Data excerpts:
──────

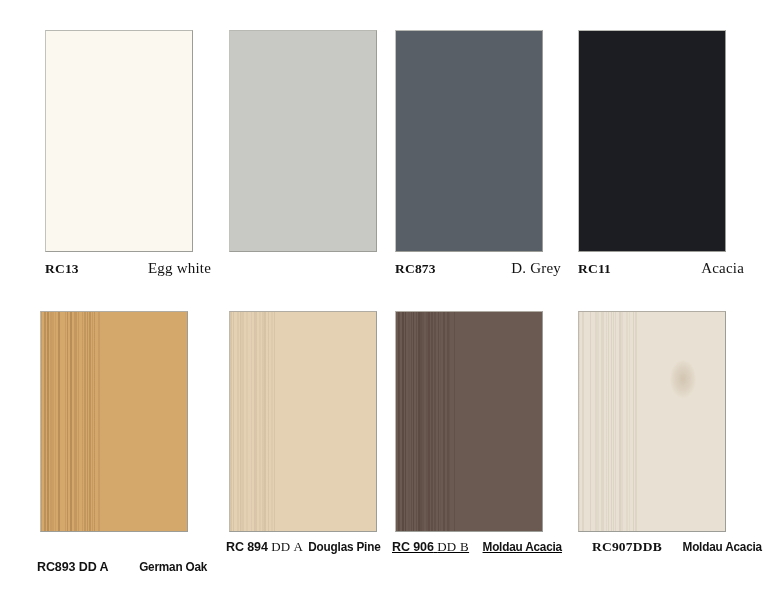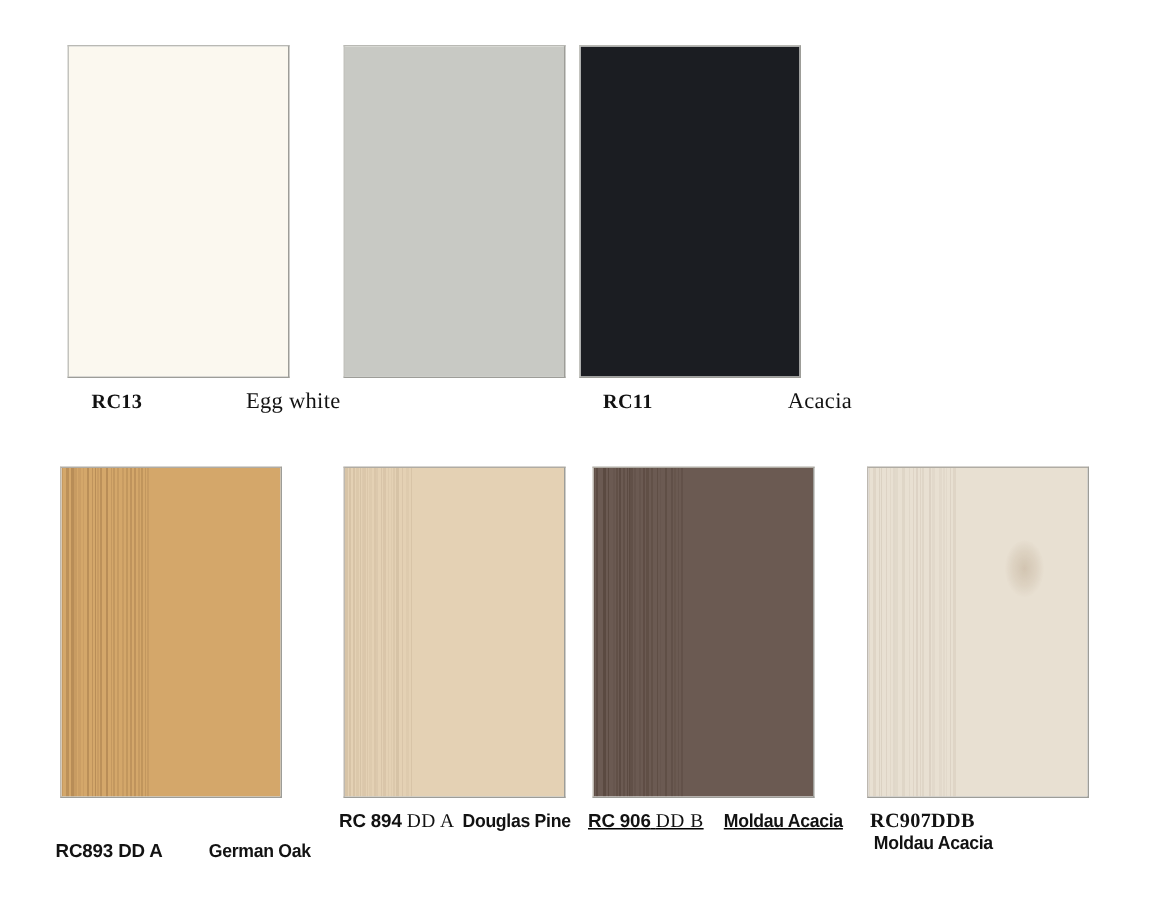--- a/index.html
+++ b/index.html
@@ -82,21 +82,21 @@
   
   .caption {
     position: absolute;
     left: 0;
     width: 166px;
     display: flex;
     justify-content: space-between;
     align-items: baseline;
     white-space: nowrap;
   }
-  .row-1 .caption { top: 230px; margin-left: 16px; }
+  .row-1 .caption { top: 230px; }
   .row-2 .caption { top: 228px; }
 
   .code {
     font-family: "Liberation Serif", serif;
     font-size: 13.5px;
     font-weight: bold;
     color: #121212;
     letter-spacing: .2px;
   }
   .name {
@@ -143,21 +143,21 @@
   .row-2 .cell-2 { padding-left: 11px; }
   .row-2 .cell-3 { padding-left: 2px; }
 
   .cell-0 .caption { left: 45px; }
   .cell-1 .caption { left: 37px; }
   .cell-2 .caption { left: 11px; }
   .cell-3 .caption { left: 2px; }
   .row-2 .cell-0 .caption { left: 37px; width: 172px; margin-top: 21px; }
   .row-2 .cell-1 .caption { left: 34px; width: 157px; }
   .row-2 .cell-2 .caption { left: 8px;  width: 172px; text-decoration: underline; }
-  .row-2 .cell-3 .caption { left: 4px;  width: 172px; flex-direction: column; }
+  .row-2 .cell-3 .caption { left: 16px;  width: 172px; }
 </style>
 </head>
 <body>
 
 <div class="sheet">
 
   <div class="swatch-row row-1">
 
     <div class="cell cell-0">
       <div class="chip">
@@ -168,20 +168,29 @@
         <span class="name">Egg white</span>
       </div>
     </div>
 
     <div class="cell cell-1">
       <div class="chip">
         <div class="chip-fill" id="fill-0-1" style="background: rgb(200, 201, 196);"></div>
       </div>
     </div>
 
+    <div class="cell cell-2">
+      <div class="chip">
+        <div class="chip-fill" id="fill-0-2" style="background: rgb(88, 95, 102);"></div>
+      </div>
+      <div class="caption">
+        <span class="code">RC873</span>
+        <span class="name">D. Grey</span>
+      </div>
+    </div>
 
     <div class="cell cell-3">
       <div class="chip">
         <div class="chip-fill" id="fill-0-3" style="background: rgb(27, 29, 34);"></div>
       </div>
       <div class="caption">
         <span class="code">RC11</span>
         <span class="name">Acacia</span>
       </div>
     </div>

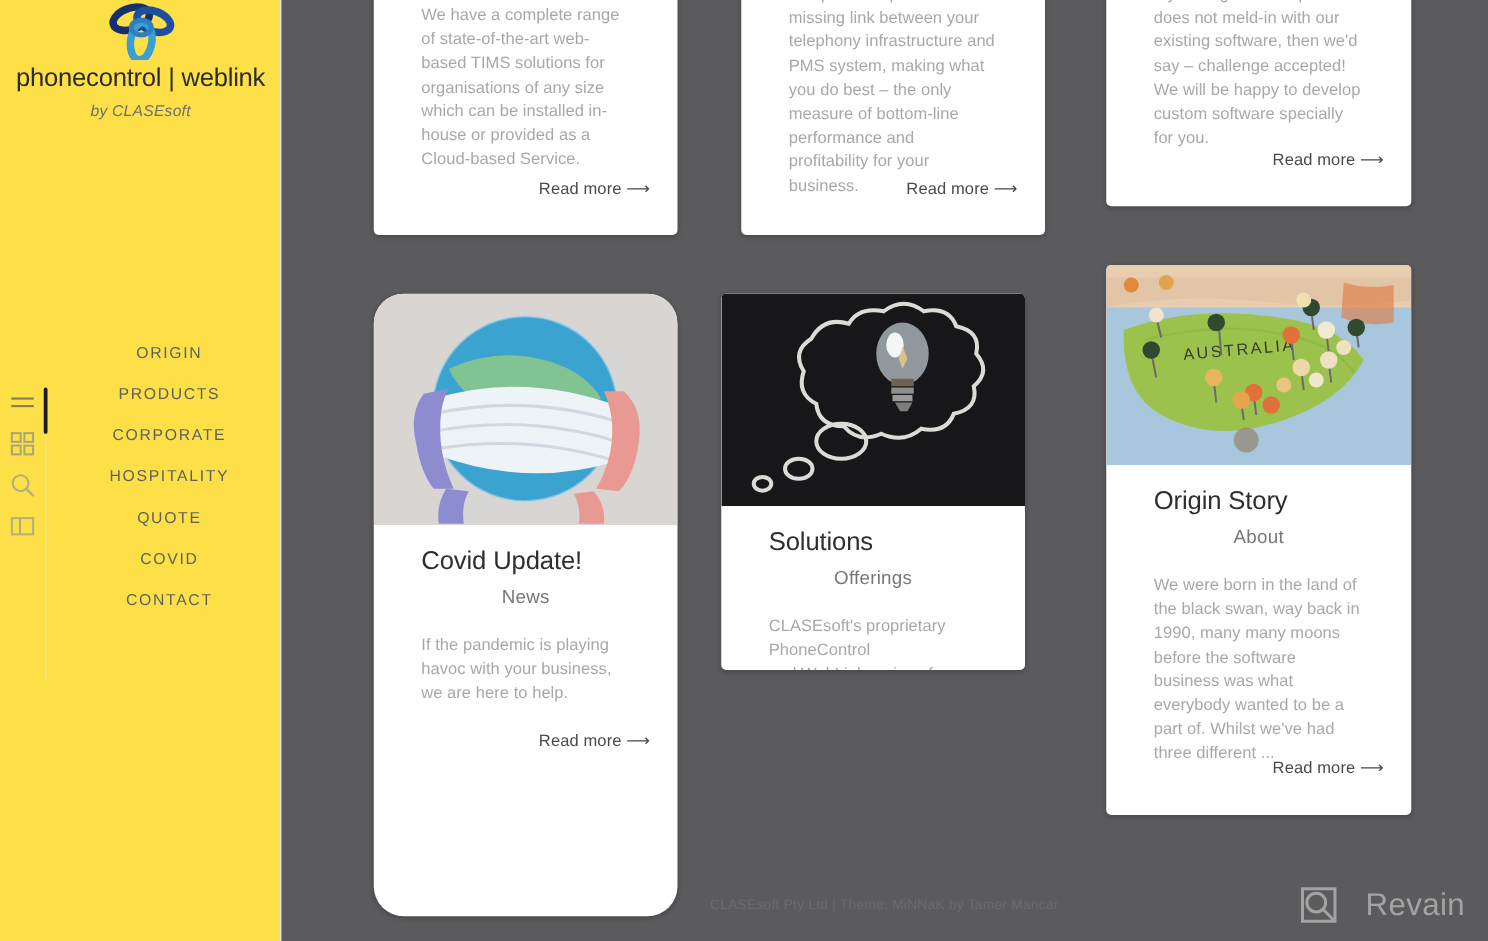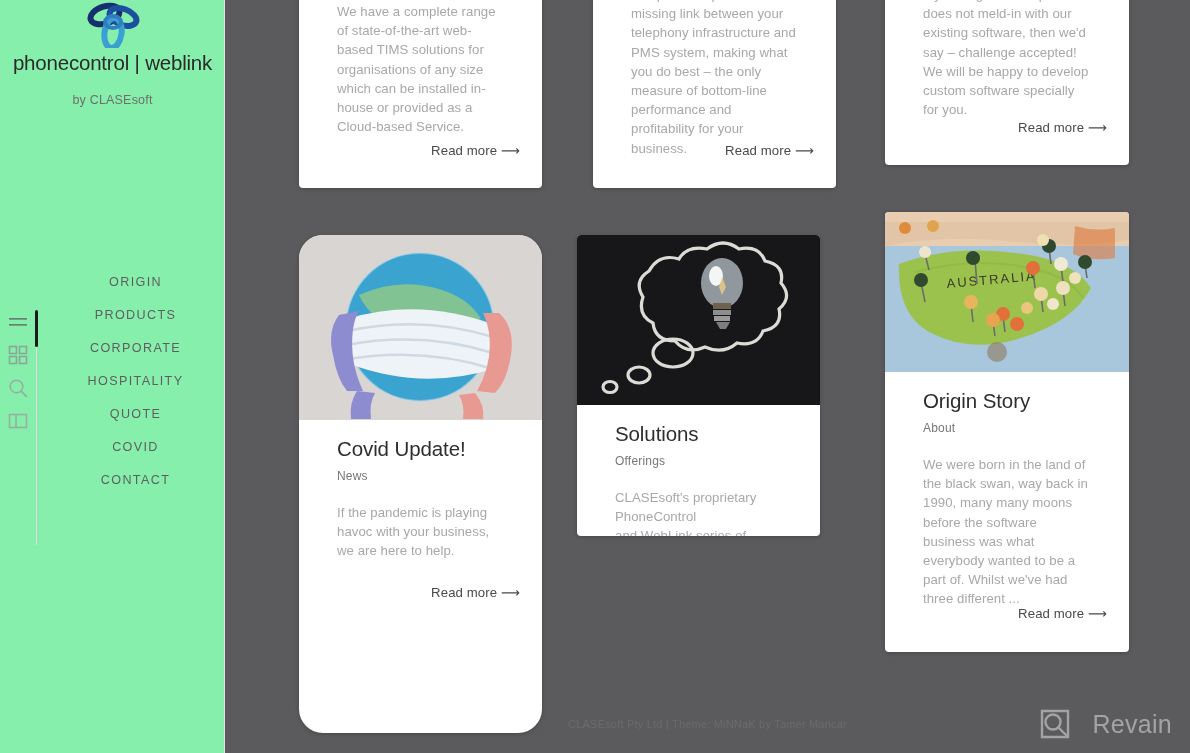--- a/index.html
+++ b/index.html
@@ -5,32 +5,32 @@
   html,body{margin:0;padding:0;}
   body{
     width:1190px;height:753px;overflow:hidden;
     background:#5b5b5d;
     font-family:"Liberation Sans", sans-serif;
     position:relative;
   }
   
   #sidebar{
     position:absolute;left:0;top:0;width:225px;height:753px;
-    background:#86efac;border-right:1px solid #e3e3e3;
+    background:#fde047;border-right:1px solid #e3e3e3;
     box-sizing:border-box;
   }
   #brand{position:absolute;left:0;top:0;width:225px;text-align:center;}
   #logo-mark{width:72px;height:46px;margin:2px auto 4px;display:block;}
   #brand-title{
     font-size:20.5px;color:#2b2b2b;letter-spacing:-0.2px;
     font-weight:400;line-height:1.1;margin-top:2px;
   }
   #brand-sub{
-    font-size:12.5px;color:#6e6e6e;
-    margin-top:18px;letter-spacing:.2px;
+    font-size:12.5px;color:#6e6e6e;font-style:italic;
+    margin-top:7px;letter-spacing:.2px;
   }
   
   #icon-rail{position:absolute;left:8px;top:312px;width:20px;}
   .rail-icon{width:20px;height:20px;margin-bottom:13px;display:block;opacity:.72;}
   #rail-divider{
     position:absolute;left:36px;top:310px;width:1px;height:235px;background:#dedede;
   }
   #rail-thumb{
     position:absolute;left:35px;top:310px;width:3px;height:37px;background:#1b1b1b;border-radius:2px;
   }
@@ -47,21 +47,21 @@
     position:absolute;background:#ffffff;border-radius:4px;
     box-shadow:0 1px 4px rgba(0,0,0,.22);
     box-sizing:border-box;overflow:hidden;
   }
   .card-body{padding:0 38px;box-sizing:border-box;}
   .card-title{
     font-size:20.5px;color:#2e2e2e;font-weight:400;margin:17px 0 0 0;
     letter-spacing:-0.1px;
   }
   .card-cat{
-    font-size:12px;color:#777777;text-align:left;margin-top:8px;letter-spacing:.2px;
+    font-size:15px;color:#777777;text-align:center;margin-top:8px;letter-spacing:.2px;
   }
   .card-text{
     font-size:13.2px;line-height:19.2px;color:#a8a8a8;margin-top:20px;
     letter-spacing:.05px;
   }
   .read-more{
     position:absolute;right:22px;font-size:13.2px;color:#4a4a4a;
     white-space:nowrap;cursor:pointer;letter-spacing:.1px;
   }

──────

Task to carry out:
From the data above, copy out every line with the string "weight" in it.

Exercise answer:
     font-weight: bold;
     font-weight:400;line-height:1.1;margin-top:2px;
     font-size:20.5px;color:#2e2e2e;font-weight:400;margin:17px 0 0 0;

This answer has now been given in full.